Forte con i deboli e debole con i forti – Se non sono di sinistra i sindacati di oggi, lo è ancora meno l’atteggiamento del Presidente del Consiglio e la sua riforma del lavoro. Infatti, come fa notare il segretario UIL Carmelo Barbagallo, che sembra aver risvegliato il “suo” sindacato da un lungo letargo, “il Jobs act è troppo inglese, circolazione a sinistra ma guida a destra”. Un considerazione questa, che non dispiacerà a Matteo Renzi. Il presidente-segretario, infatti, non smette di ripetere che il suo mentore è proprio quel Tony Blair che ha saputo scompaginare l’antica tradizione laburista nata proprio dai sindacati. Così, per quanto si possa discutere, gli unici ad aver accolto con giubilo la riforma sono proprio Confindustria, attraverso il suo Presidente, e le più importanti banche d’affari. Royal Bank of Scotland, Credit Suisse e Goldman Sachs, infatti, sono tutto fuor che i deboli a cui si riferisce Matteo Renzi.

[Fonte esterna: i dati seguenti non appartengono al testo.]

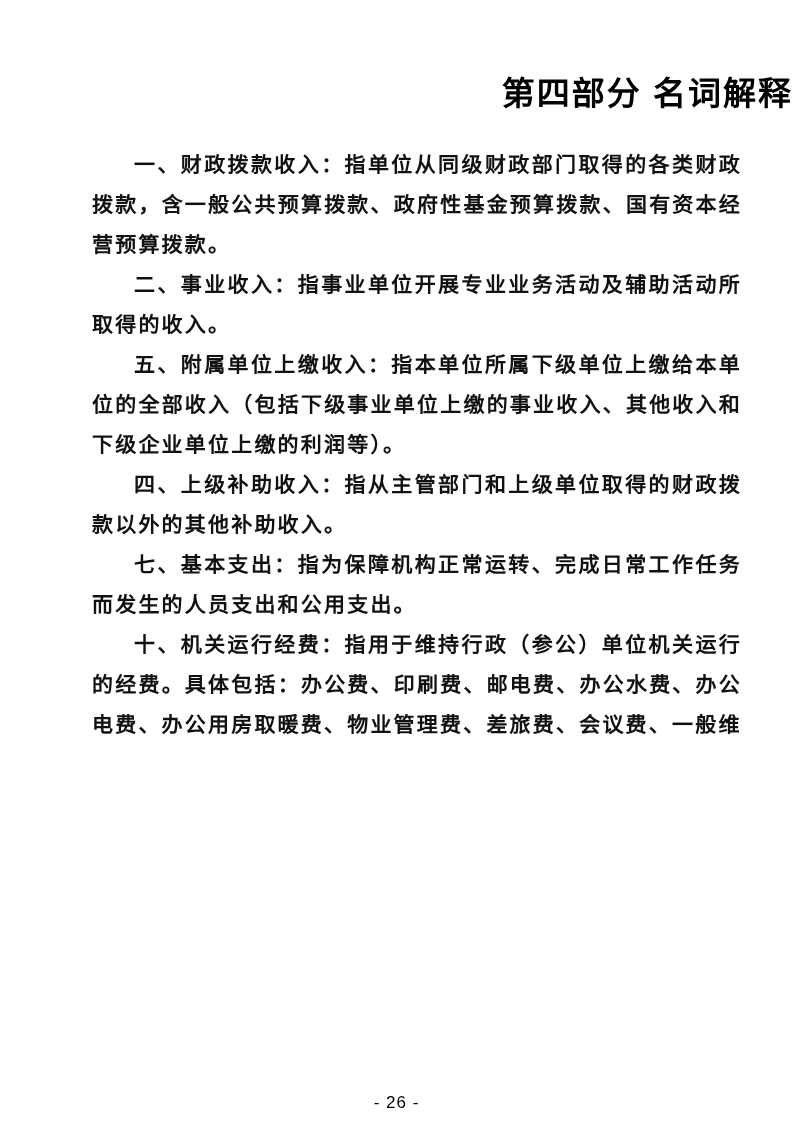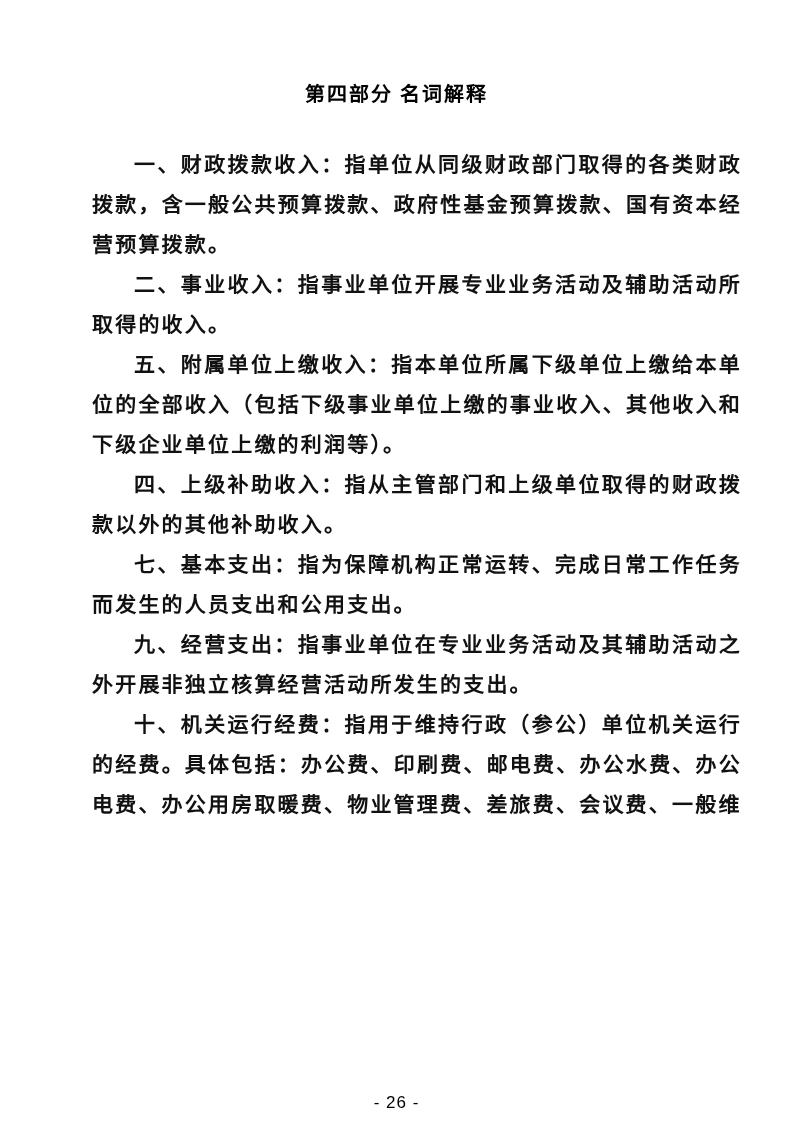"第四部分 名词解释" .doc-title { font-family: Liberation Serif, serif -> Liberation Sans, sans-serif; font-size: 20px -> 33px; text-align: center -> right }
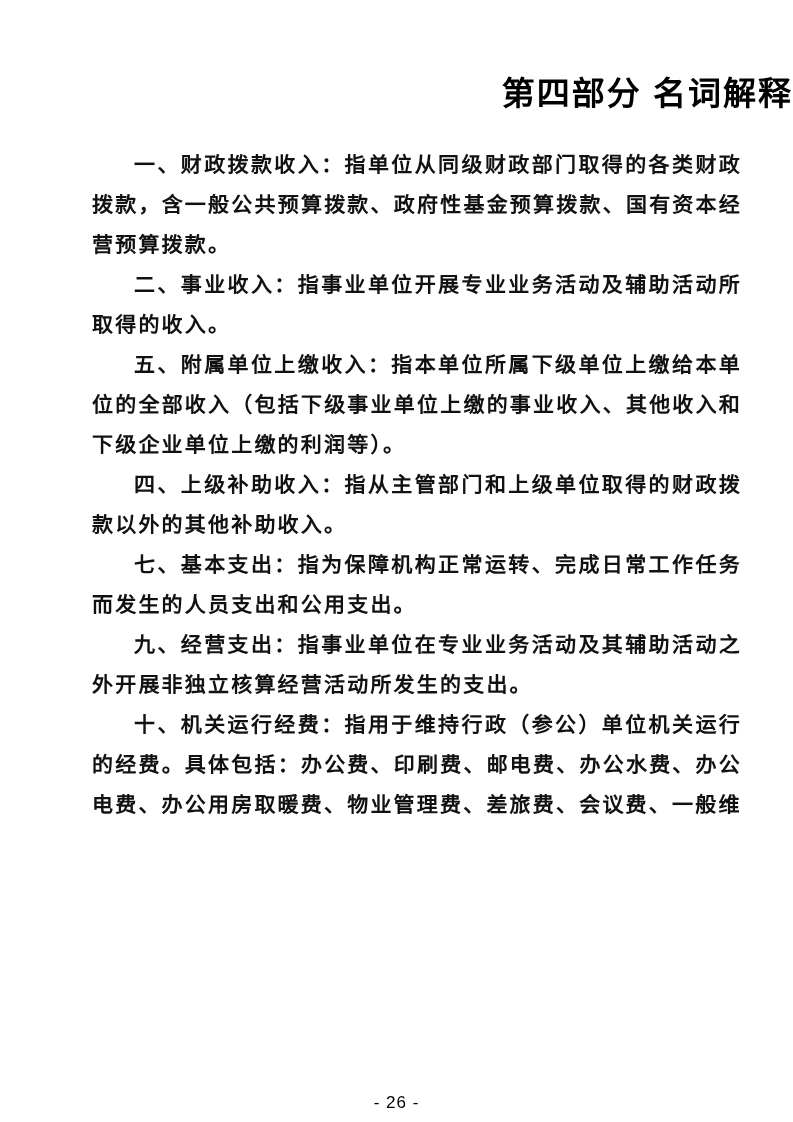"九、经营支出：指事业单位在专业业务活动及其辅助活动之外开展非独立核算经营活动所发" p { html: <p>九、经营支出：指事业单位在专业业务活动及其辅助活动之外开展非独立核算经营活动所发生的支出。</p> -> none }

Uno per tutti e tutti contro uno – Piangere lacrime amare per un accanimento senza precedenti sembra essere diventato lo sport più praticato a Palazzo Chigi, riportando alla mente il leitmotiv di un “vecchio cavaliere” ormai caduto in disgrazia. Non passa giorno, infatti, che Matteo Renzi non ricordi a tutti di essere diventato il bersaglio politico di una contestazione che non ha motivo di esistere perché, mentre gli altri scioperano, lui crea posti di lavoro. Peccato, però, che ad oggi gli scioperi siano diminuiti rispetto al passato, sintomo di un mondo sindacale che sembra aver abbandonato il suo strumento di lotta per eccellenza. Per quanto riguarda invece i posti di lavoro, le cose non sembrano andare molto meglio.
Scontri, insulti e offese non fanno altro che buttare benzina sul fuoco in un contesto sociale già di suo altamente infiammabile. Lo sanno bene sia Matteo Renzi che i sindacati. Infatti, se giocare con il fuoco generalmente può essere pericoloso, a volte può servire a riconquistare spazi e posizioni perdute. Così, mentre siamo tutti in attesa di vedere quali risultati porteranno le riforme annunciate dal Governo, Matteo Renzi un primo obiettivo lo ha già ottenuto: ricompattare i sindacati. Un evento a dir poco storico che sembrava impossibile. Quegli stessi sindacati in crisi d’iscrizioni, che sembrano aver scelto la piazza proprio per riconquistare la paternità di una sinistra persa dopo anni di immobilismo.